▸ **ASSIGNMENT**
Among the entries below, find the lines with "Netlify" and copy them.

[Collected data entries]
>>>

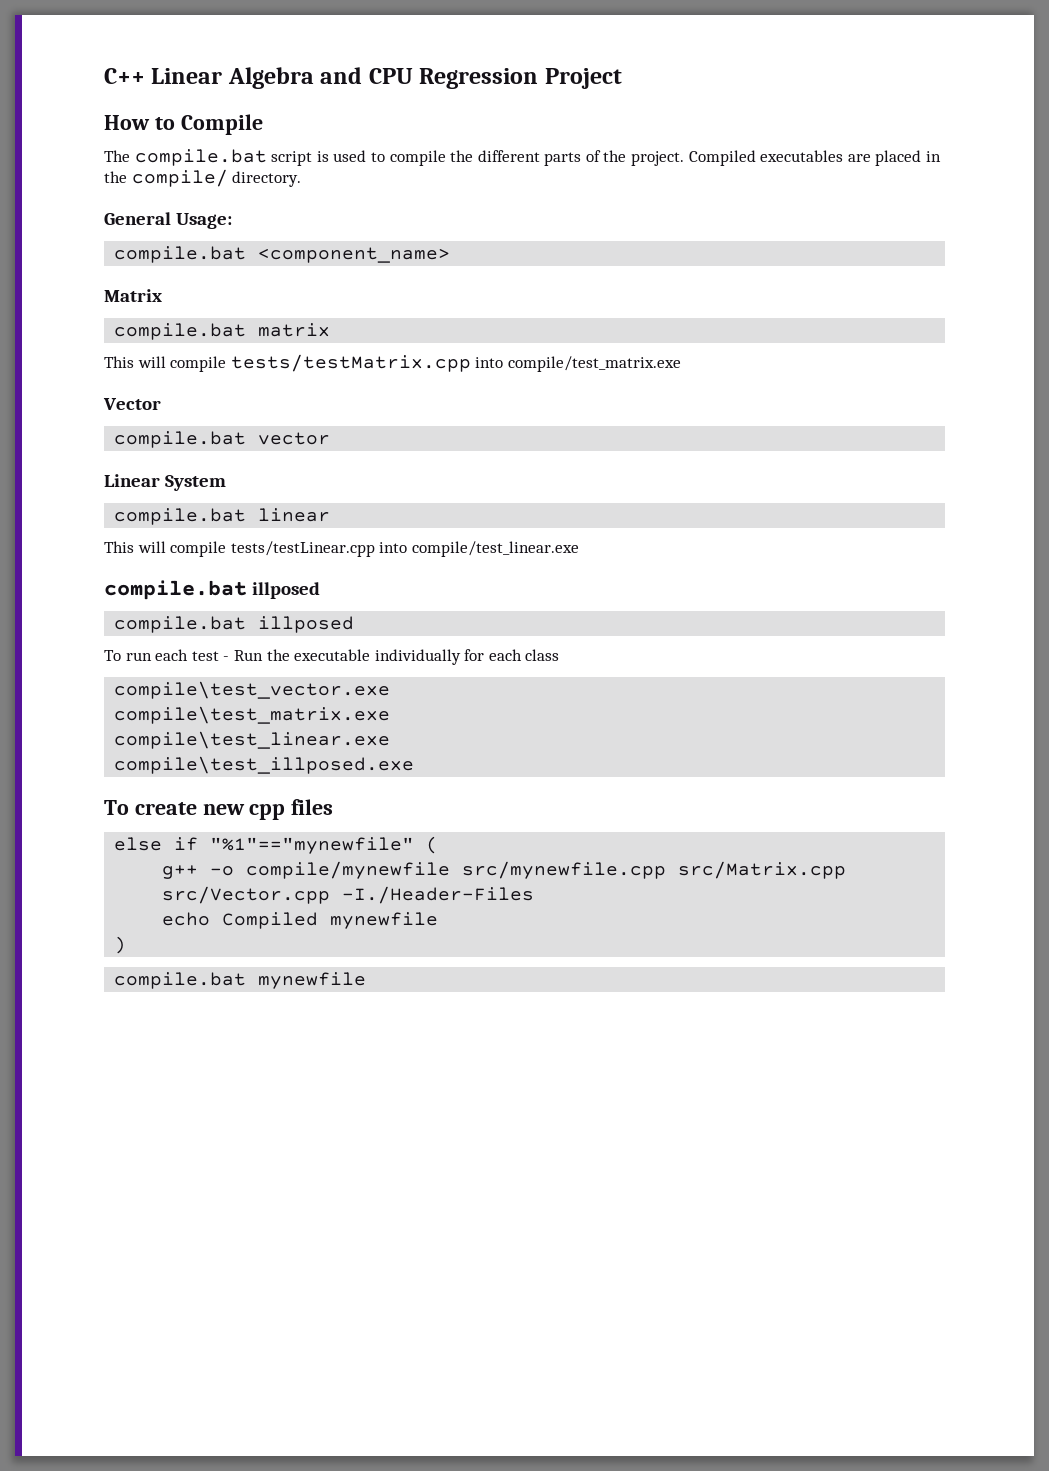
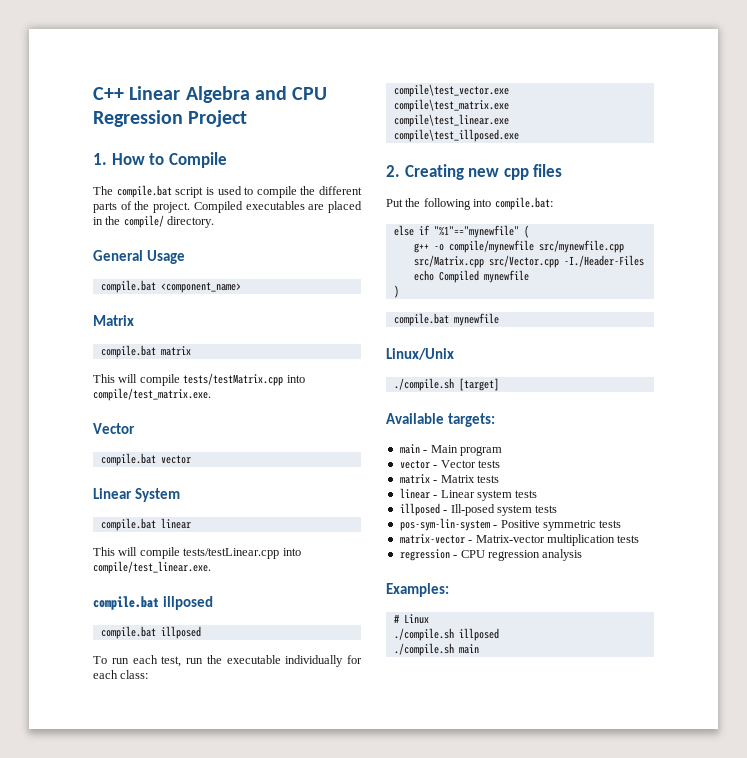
- How to Compile
+ 1. How to Compile
- General Usage:
+ General Usage
- This will compile tests/testMatrix.cpp into compile/test_matrix.exe
+ This will compile tests/testMatrix.cpp into compile/test_matrix.exe.
- This will compile tests/testLinear.cpp into compile/test_linear.exe
+ This will compile tests/testLinear.cpp into compile/test_linear.exe.
- To run each test - Run the executable individually for each class
+ To run each test, run the executable individually for each class:
- To create new cpp files
+ 2. Creating new cpp files
+ Put the following into compile.bat:
+ Linux/Unix
+ ./compile.sh [target]
+ Available targets:
+ main - Main program
+ vector - Vector tests
+ matrix - Matrix tests
+ linear - Linear system tests
+ illposed - Ill-posed system tests
+ pos-sym-lin-system - Positive symmetric tests
+ matrix-vector - Matrix-vector multiplication tests
+ regression - CPU regression analysis
+ Examples:
+ # Linux
+ ./compile.sh illposed
+ ./compile.sh main

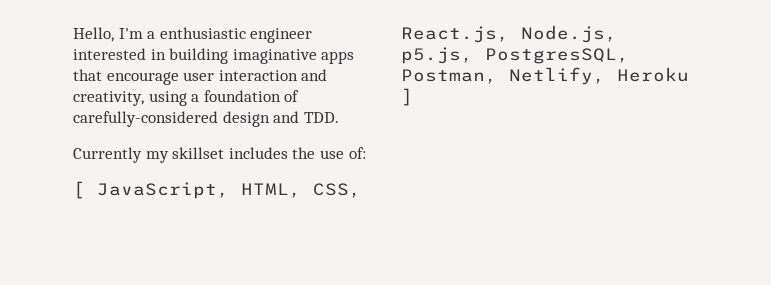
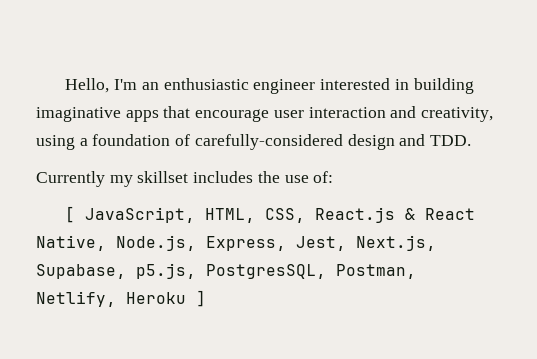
- Hello, I'm a enthusiastic engineer interested in building imaginative apps that encourage user interaction and creativity, using a foundation of carefully-considered design and TDD.
+ Hello, I'm an enthusiastic engineer interested in building imaginative apps that encourage user interaction and creativity, using a foundation of carefully-considered design and TDD.
- [ JavaScript, HTML, CSS, React.js, Node.js, p5.js, PostgresSQL, Postman, Netlify, Heroku ]
+ [ JavaScript, HTML, CSS, React.js & React Native, Node.js, Express, Jest, Next.js, Supabase, p5.js, PostgresSQL, Postman, Netlify, Heroku ]

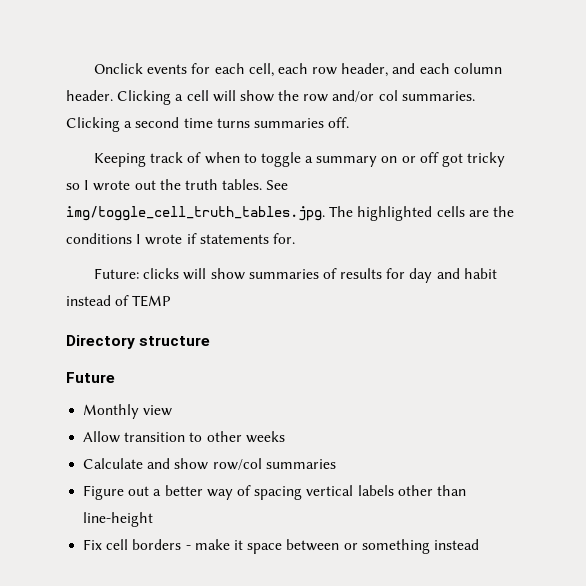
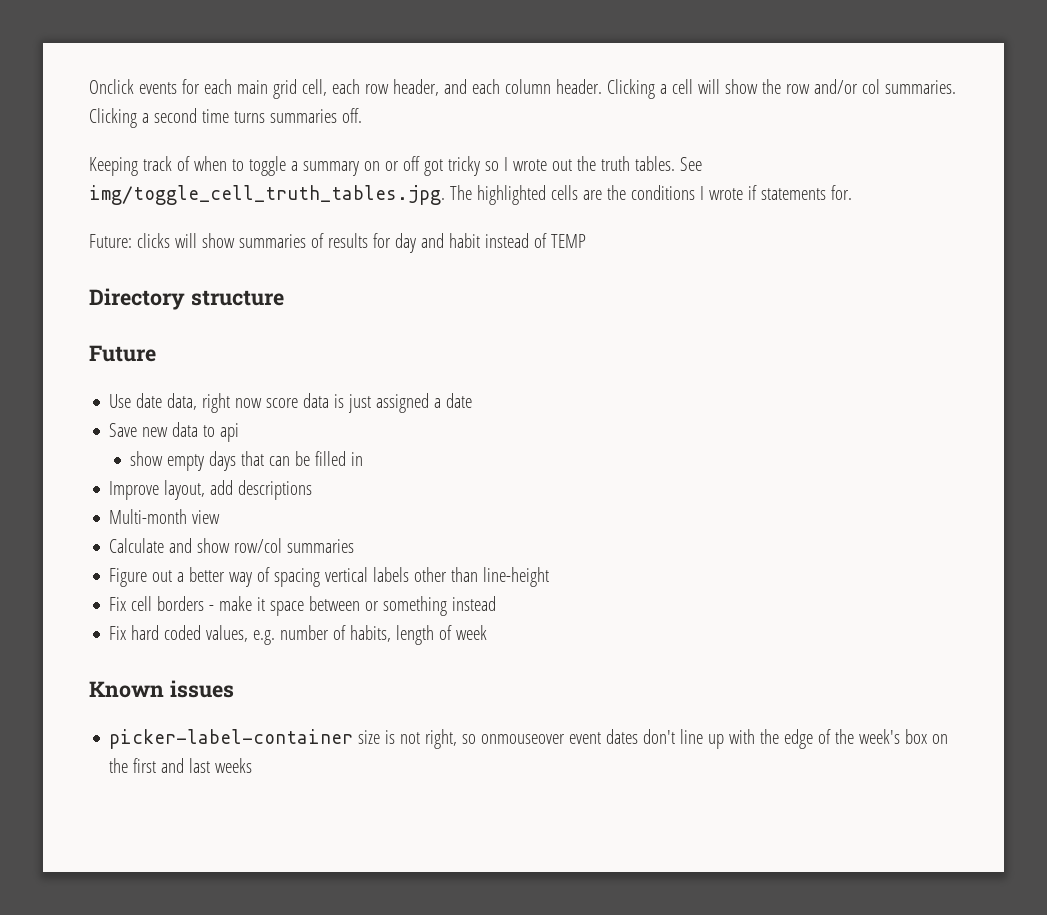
- Onclick events for each cell, each row header, and each column header.
+ Onclick events for each main grid cell, each row header, and each column header.
- Monthly view
- Allow transition to other weeks
+ Use date data, right now score data is just assigned a date
+ Save new data to api
+ show empty days that can be filled in
+ Improve layout, add descriptions
+ Multi-month view
+ Fix hard coded values, e.g. number of habits, length of week
+ Known issues
+ picker-label-container size is not right, so onmouseover event dates don't line up with the edge of the week's box on the first and last weeks

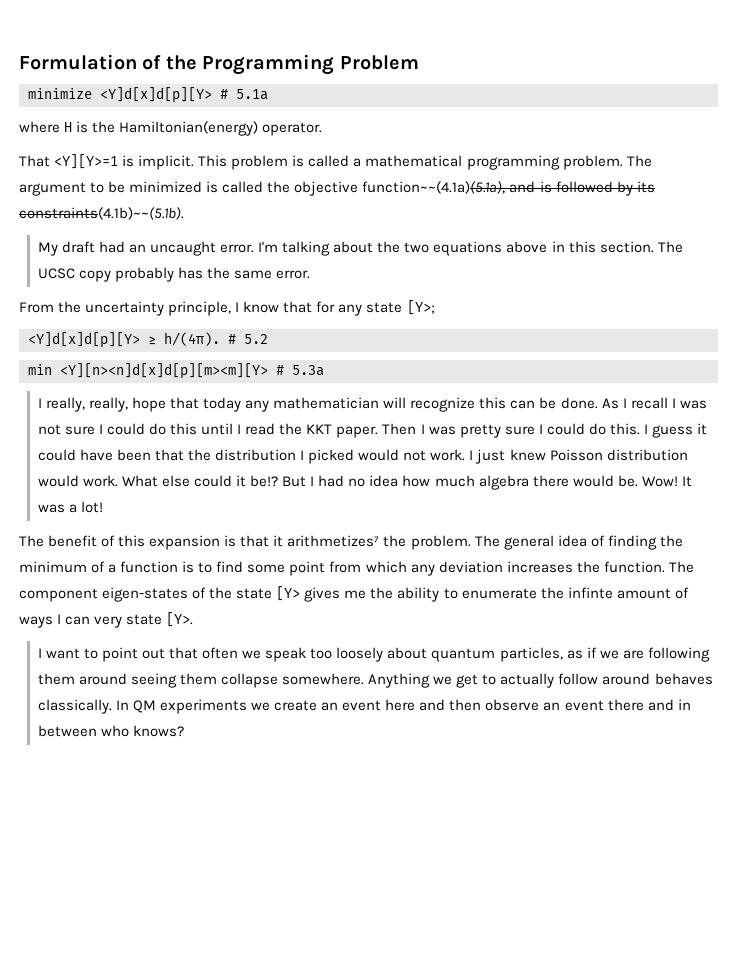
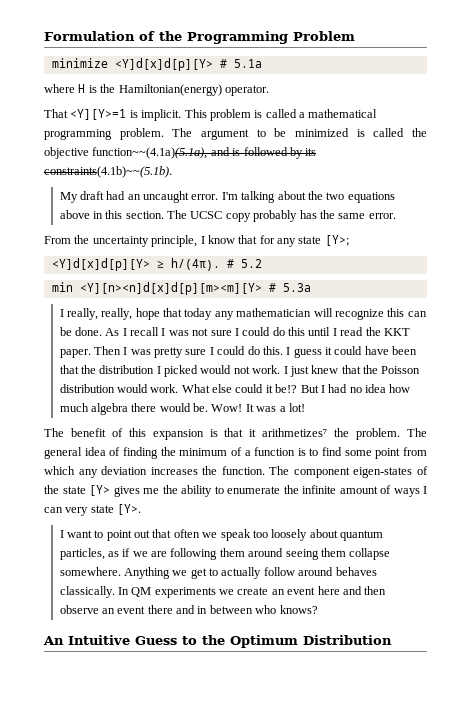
- I just knew Poisson distribution would work.
+ I just knew that the Poisson distribution would work.
- The component eigen-states of the state [Y> gives me the ability to enumerate the infinte amount of ways I can very state [Y>.
+ The component eigen-states of the state [Y> gives me the ability to enumerate the infinite amount of ways I can very state [Y>.
+ An Intuitive Guess to the Optimum Distribution

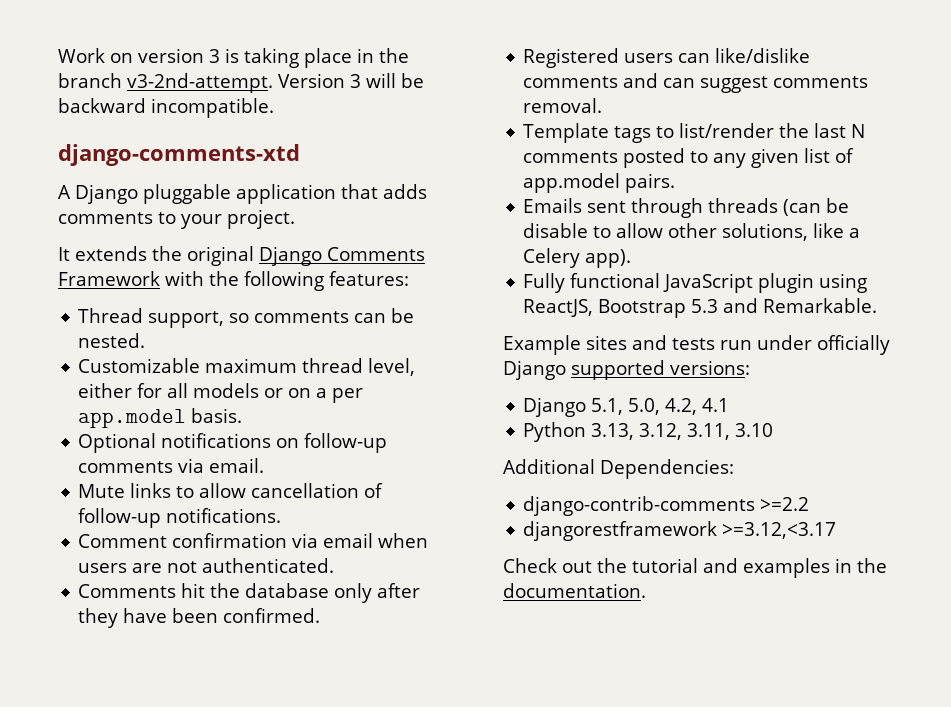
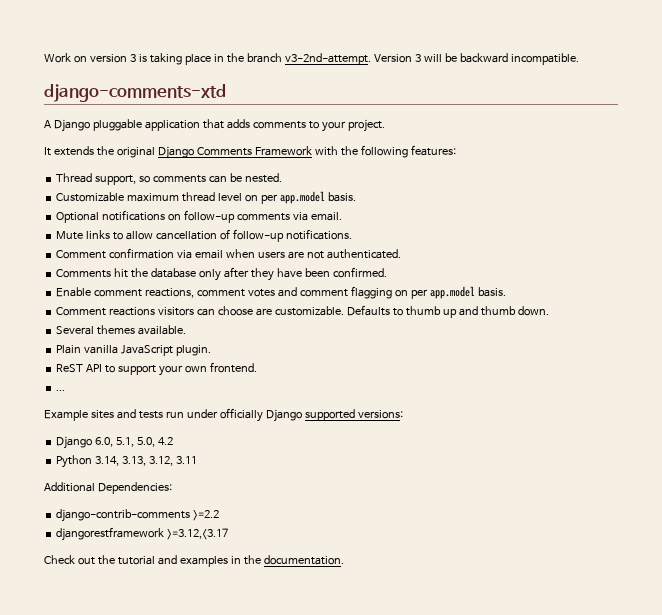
- Customizable maximum thread level, either for all models or on a per app.model basis.
+ Customizable maximum thread level on per app.model basis.
- Registered users can like/dislike comments and can suggest comments removal.
- Template tags to list/render the last N comments posted to any given list of app.model pairs.
- Emails sent through threads (can be disable to allow other solutions, like a Celery app).
- Fully functional JavaScript plugin using ReactJS, Bootstrap 5.3 and Remarkable.
+ Enable comment reactions, comment votes and comment flagging on per app.model basis.
+ Comment reactions visitors can choose are customizable. Defaults to thumb up and thumb down.
+ Several themes available.
+ Plain vanilla JavaScript plugin.
+ ReST API to support your own frontend.
+ ...
- Django 5.1, 5.0, 4.2, 4.1
+ Django 6.0, 5.1, 5.0, 4.2
- Python 3.13, 3.12, 3.11, 3.10
+ Python 3.14, 3.13, 3.12, 3.11

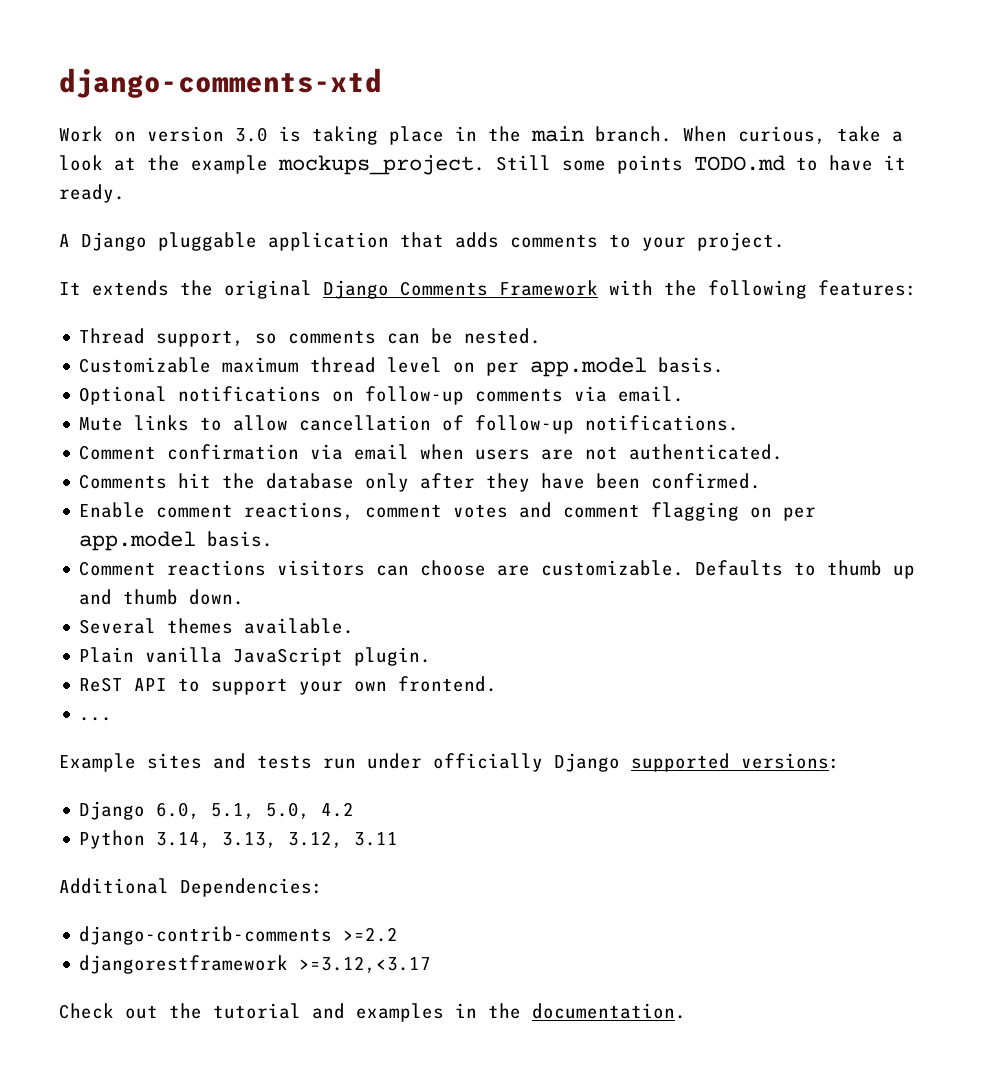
+ django-comments-xtd
- Work on version 3 is taking place in the branch v3-2nd-attempt. Version 3 will be backward incompatible.
- django-comments-xtd
+ Work on version 3.0 is taking place in the main branch. When curious, take a look at the example mockups_project. Still some points TODO.md to have it ready.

<<<

▸ **YOUR SOLUTION**
- [ JavaScript, HTML, CSS, React.js, Node.js, p5.js, PostgresSQL, Postman, Netlify, Heroku ]
+ [ JavaScript, HTML, CSS, React.js & React Native, Node.js, Express, Jest, Next.js, Supabase, p5.js, PostgresSQL, Postman, Netlify, Heroku ]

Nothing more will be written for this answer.